Yeah. I’m all set. Questions have been asked. Thanks for the time and stay safe.

Gene Lee — President and Chief Executive Officer

Thanks.

Operator

Your next question comes from the line of Jon Tower with Wells Fargo.

Jon Tower — Wells Fargo Securities — Analyst

Hey, great. Hopefully you can hear me okay. The question that I had was on — we talked about the lender side of the equation with respect to negotiating power, but can you talk about perhaps any discussions you’ve had with landlords about the potential of deferring rent — rental payments in the future periods. Thanks.

Rick Cardenas — Senior Vice President and Chief Financial Officer

Hey, Jon. Other than the mention that Gene said about new restaurants slowing down construction, we haven’t had discussions yet with landlords on deferring rent or delaying our rent payments. We’re hoping not to have to get to that point, but we are probably going to start some discussion, just to be sure that we have enough capital later. But we might not need to do that.

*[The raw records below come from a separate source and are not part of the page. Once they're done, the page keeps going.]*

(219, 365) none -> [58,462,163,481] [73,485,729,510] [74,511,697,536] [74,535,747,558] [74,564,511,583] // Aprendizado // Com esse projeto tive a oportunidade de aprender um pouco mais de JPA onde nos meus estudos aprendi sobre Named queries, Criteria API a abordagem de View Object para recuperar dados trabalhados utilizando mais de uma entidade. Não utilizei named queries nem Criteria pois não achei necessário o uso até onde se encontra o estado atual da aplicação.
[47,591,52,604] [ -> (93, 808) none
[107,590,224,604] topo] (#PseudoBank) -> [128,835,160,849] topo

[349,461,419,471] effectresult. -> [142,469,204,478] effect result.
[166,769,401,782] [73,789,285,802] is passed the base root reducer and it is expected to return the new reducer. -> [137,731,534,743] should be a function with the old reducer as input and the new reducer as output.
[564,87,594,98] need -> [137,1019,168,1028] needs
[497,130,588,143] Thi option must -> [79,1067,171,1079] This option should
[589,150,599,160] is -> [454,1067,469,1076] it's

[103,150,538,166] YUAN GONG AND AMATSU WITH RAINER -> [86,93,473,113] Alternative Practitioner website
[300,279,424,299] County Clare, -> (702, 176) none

Jon Tower — Wells Fargo Securities — Analyst

Great. Thank you. Good luck.

Rick Cardenas — Senior Vice President and Chief Financial Officer

Thanks.

Operator

Your next question will come from the line of Priya Ohri-Gupta with Barclays.

Priya Ohri-Gupta — Barclays — Analyst

Great. Thank you so much for squeezing me in, and I hope you can hear me clearly. My question was just around whether you guys have had conversations with the rating agencies at this point, and how much flexibility they’re willing to afford, given sort of the fluidity of the nature of what we’re seeing with COVID and some of your liquidity needs? Thank you.

Gene Lee — President and Chief Executive Officer

Yes, Priya. We have conversations with our rating agencies throughout the year, and we have had conversations with them more recently. I can’t comment on where they’re saying — what they’re saying about COVID-19, but I think they’re looking at every company’s rating right now based on the results. But yes, we are having conversations with them.

Operator

I’ll now turn the call back over to Kevin Kalicak for closing remarks.

Kevin Kalicak — Vice President, Investor Relations and Corporate Analysis

Thank you. That concludes our call. I would like to remind you that we plan to release fourth quarter results on Thursday, June 25th. Thank you for your time today.